SEMARTARA, Kota Tangerang – Perselisihan hubungan industrial antara pihak buruh yang tergabung dalam PUK Farkes Reformasi PT. PZ Cussons Indonesia dan pihak manajemen berbuntut panjang. Pasalnya, hingga saat perundingan ketiga pada Selasa (10/7) pekan lalu, pihak manajemen bersikeras untuk tetap merumahkan 15 buruh yang kini menjadi dasar tuntutan para pengunjuk rasa.

“Kita sih cuma minta kawan-kawan kita dipekerjakan kembali, itu saja. karena, kebijakan perusahaan yang model kayak gini tidak manusiawi, dengan modus merumahkan karyawan namun bisa terindikasi ke arah PHK. Ditambah lagi kurangnya bukti-bukti dari perusahaan yang mendasari pemutusan sepihak kepada anggota kami,” kata Eko Kustiyana, Ketua PUK Farkes Reformasi PZ Cussons Indonesia.

Lanjut Eko, peran Disnaker Kota Tangerang atas hal ini benar-benar sangat dibutuhkan, terutama untuk mediasi.

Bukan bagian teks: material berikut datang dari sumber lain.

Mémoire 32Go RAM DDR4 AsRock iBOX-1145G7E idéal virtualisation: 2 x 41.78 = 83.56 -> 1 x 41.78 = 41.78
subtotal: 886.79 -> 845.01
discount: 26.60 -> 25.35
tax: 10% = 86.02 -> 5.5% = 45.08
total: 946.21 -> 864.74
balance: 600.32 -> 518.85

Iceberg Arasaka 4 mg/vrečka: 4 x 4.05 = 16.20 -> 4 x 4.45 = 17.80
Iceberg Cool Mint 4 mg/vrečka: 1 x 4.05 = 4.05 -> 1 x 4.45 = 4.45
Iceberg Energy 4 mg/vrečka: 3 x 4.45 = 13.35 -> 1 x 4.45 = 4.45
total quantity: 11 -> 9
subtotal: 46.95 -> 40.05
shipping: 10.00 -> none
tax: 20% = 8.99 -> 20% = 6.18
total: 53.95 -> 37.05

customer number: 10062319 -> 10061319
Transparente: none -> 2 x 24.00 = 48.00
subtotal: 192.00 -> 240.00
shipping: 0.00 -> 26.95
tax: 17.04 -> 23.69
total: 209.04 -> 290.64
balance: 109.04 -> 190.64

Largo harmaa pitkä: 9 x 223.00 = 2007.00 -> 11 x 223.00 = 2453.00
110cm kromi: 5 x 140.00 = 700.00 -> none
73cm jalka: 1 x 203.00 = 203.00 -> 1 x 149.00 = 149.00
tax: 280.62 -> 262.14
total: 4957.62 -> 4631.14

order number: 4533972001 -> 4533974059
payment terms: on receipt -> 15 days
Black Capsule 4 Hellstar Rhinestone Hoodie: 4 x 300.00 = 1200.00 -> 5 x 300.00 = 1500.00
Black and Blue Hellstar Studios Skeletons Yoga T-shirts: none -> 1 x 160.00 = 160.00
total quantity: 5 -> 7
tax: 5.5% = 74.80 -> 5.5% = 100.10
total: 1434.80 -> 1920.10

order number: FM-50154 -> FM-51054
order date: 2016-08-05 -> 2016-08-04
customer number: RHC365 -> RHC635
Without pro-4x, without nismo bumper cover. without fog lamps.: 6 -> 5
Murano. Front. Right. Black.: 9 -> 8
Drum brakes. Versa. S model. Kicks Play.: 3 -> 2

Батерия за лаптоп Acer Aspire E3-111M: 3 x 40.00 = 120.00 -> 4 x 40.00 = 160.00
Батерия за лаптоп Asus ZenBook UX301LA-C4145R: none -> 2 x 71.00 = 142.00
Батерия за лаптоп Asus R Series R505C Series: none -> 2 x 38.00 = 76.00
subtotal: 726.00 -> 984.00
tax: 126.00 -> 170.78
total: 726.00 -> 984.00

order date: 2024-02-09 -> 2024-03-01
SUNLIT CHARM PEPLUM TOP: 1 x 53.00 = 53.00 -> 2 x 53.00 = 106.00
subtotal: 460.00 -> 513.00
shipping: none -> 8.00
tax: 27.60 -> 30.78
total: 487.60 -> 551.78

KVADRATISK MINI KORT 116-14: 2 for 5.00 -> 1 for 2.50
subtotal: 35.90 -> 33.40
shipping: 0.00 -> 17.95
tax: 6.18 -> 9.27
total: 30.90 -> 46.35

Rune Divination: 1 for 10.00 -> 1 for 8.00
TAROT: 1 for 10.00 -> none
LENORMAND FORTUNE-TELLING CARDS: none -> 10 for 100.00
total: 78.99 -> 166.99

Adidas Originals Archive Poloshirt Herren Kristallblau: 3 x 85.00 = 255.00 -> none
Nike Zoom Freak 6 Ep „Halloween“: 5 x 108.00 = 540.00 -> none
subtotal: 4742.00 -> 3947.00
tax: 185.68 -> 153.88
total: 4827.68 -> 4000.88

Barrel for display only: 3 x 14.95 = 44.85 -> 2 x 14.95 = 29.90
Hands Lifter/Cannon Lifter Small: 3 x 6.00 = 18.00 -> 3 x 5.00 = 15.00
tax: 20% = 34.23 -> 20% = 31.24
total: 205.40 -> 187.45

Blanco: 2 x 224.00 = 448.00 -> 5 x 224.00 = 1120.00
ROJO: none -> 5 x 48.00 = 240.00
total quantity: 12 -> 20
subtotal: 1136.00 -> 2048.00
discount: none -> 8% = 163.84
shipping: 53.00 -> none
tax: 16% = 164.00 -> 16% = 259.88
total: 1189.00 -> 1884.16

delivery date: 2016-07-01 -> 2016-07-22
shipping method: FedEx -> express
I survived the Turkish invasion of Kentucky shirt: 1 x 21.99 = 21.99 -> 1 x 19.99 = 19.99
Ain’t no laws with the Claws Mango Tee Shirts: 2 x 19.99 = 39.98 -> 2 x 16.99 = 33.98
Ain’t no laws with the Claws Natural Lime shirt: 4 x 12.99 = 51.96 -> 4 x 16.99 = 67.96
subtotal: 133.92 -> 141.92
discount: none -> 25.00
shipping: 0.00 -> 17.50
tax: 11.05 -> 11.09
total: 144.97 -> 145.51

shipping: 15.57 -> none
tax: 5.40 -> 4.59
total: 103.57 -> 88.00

Apalagi pihak manajemen bersikeras untuk tetap merumahkan 15 anggota PUK. Namun masih ada perundingan selanjutnya, kata Eko, rencana akan dilaksanakan pada Rabu (18/7) besok, dan apabila kembali ditolak, dirinya mengaku bakal melakukan rapat internal sebelum membuat keputusan.

“Sejak awal memang pihak pengusaha ingin kasus ini langsung dicatatkan ke dinas tenaga kerja. Tapi kami menganggap perselisihan ini masih dalam ranah bipartit, bisa diselesaikan dengan musyawarah tanpa orang ketiga,” pungkasnya.

Menanggapi hal tersebut, Kepala Dinas Ketenagakerjaan (Kadisnaker) Kota Tangerang, M. Rahmansyah meminta agar perselisihan hubungan industrial antara pihak pengusaha dan serikat buruh di PT PZ Cussons Indonesia dapat terselesaikan dengan bermusyawarah antara kedua belah pihak.

“Kami harap kedua belah pihak dapat menyelesaikan masalah ini melalui perundingan Bipartit. Karena sebenarnya masalah ini masih bisa dibicarakan secara kekeluargaan. Jadi tidak perlu menempuh perundingan Tripartit,” kata Rahmansyah melalui seluler, Selasa (17/7).

Dirinya menyayangkan jika persoalan tersebut diwarnai aksi unjuk rasa, karena hal itu hanya sebuah tindakan yang menurutnya sia-sia. Dalam memecahkan masalah, kata dia, solusi terbaik hanya dengan bermusyawarah.

“Unjuk rasa itu bukan solusi. Untuk apa kita lakukan itu. Kita jadi kepanasan, buang-buang energi. Apalagi kalau tuntutan kita ditolak, pasti kecewa semua. Maka sebaiknya dimusyawarahkan saja melalui perundingan Bipartit,” tuturnya.

Namun, lanjut dia, jika salah satu pihak tetap menolak untuk berunding atau telah dilakukan perundingan tetapi tidak mencapai kesepakatan, maka perundingan bipartit dianggap gagal. Dengan demikian, langkah selanjutnya yang perlu dilakukan adalah dengan melakukan perundingan Tripartit yaitu melakukan perundingan dengan bantuan pihak ketiga untuk menyelesaikan masalah.

“Kedua pihak selanjutnya melakukan perundingan dengan bantuan pihak ketiga untuk menyelesaikan masalah. Langkah yang diambil yaitu dengan mencatatkan perselisihannya kepada kami, kemudian kami akan memanggil yang bersangkutan untuk melakukan klarifikasi,” urainya.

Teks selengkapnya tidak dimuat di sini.